Au terme du week-end, les centrales syndicales, exaspérées par l'attitude du gouvernement, ont exigé que le conflit soit tranché par la loi avant le 17 avril, début des vacances parlementaires. Retrait, abrogation ou suspension du CPE, elles refusent de jouer sur les mots. « Il faut que le CPE disparaisse tout de suite », estime Jacques Voisin, de la CFTC. « Le débat se déroule au-dessus de la tête des gens au profit de calculs politiques », ajoute son collègue de la CFDT, Rémi Jouan. Les douze organisations anti-CPE ont décidé de se retrouver aujourd'hui en fin d'après-midi.

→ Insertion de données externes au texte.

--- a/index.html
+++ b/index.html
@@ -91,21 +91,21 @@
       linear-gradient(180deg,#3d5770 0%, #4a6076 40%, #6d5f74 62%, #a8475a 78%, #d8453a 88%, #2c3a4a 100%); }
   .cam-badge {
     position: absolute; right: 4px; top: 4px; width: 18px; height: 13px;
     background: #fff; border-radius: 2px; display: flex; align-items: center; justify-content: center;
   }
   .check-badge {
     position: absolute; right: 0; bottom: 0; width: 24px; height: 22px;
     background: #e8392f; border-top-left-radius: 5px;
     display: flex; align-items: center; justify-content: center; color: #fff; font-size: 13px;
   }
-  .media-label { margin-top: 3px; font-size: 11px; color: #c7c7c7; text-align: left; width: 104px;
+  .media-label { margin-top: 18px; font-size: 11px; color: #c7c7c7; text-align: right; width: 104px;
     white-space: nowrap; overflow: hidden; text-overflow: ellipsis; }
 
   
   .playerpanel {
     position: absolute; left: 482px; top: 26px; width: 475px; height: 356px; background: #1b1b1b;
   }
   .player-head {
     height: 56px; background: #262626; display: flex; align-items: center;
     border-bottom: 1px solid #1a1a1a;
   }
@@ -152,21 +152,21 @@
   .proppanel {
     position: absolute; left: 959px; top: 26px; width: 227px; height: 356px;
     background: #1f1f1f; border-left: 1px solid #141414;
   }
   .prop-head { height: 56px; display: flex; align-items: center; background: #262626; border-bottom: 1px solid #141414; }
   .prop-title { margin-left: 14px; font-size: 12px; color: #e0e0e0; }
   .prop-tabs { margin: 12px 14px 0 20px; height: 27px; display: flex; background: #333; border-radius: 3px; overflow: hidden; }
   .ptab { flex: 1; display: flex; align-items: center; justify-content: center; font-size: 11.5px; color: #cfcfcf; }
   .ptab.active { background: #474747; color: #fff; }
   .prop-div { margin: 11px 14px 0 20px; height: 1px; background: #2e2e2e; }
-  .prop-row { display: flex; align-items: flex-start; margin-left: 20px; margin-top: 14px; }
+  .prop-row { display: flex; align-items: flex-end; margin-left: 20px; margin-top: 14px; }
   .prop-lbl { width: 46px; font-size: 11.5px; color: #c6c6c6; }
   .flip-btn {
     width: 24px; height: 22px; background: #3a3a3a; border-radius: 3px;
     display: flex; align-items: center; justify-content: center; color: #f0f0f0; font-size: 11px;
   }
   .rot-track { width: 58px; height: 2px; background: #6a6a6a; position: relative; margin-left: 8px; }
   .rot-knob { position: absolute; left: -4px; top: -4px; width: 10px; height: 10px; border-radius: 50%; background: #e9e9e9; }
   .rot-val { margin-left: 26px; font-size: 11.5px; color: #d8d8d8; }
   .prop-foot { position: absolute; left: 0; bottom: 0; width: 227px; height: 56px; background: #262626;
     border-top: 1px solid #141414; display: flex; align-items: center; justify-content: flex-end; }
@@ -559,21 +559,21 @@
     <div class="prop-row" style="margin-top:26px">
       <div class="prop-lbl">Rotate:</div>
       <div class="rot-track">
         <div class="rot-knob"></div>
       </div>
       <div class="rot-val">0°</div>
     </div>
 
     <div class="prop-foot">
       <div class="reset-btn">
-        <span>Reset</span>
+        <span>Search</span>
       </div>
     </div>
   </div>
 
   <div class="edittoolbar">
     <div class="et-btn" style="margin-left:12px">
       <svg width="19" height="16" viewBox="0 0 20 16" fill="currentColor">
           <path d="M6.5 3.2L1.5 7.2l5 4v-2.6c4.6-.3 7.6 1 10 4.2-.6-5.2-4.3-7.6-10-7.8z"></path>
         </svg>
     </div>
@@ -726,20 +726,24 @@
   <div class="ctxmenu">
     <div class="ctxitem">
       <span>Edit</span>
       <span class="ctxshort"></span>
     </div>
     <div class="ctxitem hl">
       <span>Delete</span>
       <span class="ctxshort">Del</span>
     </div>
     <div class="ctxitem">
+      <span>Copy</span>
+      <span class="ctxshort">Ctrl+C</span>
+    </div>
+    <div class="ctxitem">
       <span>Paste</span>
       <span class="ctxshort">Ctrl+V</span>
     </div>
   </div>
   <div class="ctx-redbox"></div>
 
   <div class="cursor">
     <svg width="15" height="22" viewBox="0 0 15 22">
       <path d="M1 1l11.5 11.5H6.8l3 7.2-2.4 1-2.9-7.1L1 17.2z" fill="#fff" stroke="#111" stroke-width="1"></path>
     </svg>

Côté étudiants et lycéens, la radicalisation semble déjà se confirmer. La Coordination nationale lycéenne et étudiante, réunie ce week-end à Lyon, a l'intention de renforcer la mobilisation anti-CPE, malgré le début des vacances scolaires dans certaines zones. « Nous voulons poursuivre les blocages d'axes routiers et d'entreprises, nous voulons aller vers le blocage du pays et la grève générale », a déclaré Marlène Benquet, une des porte-parole de la coordination. « Si le retrait du CPE est clair et net [aujourd'hui], ce sera aux assemblées générales de décider de la poursuite ou non du mouvement », a expliqué hier Bruno Julliard, leader de l'Unef. Mais, étudiants et lycéens ont d'ores et déjà appelé à une nouvelle journée d'action, dès demain.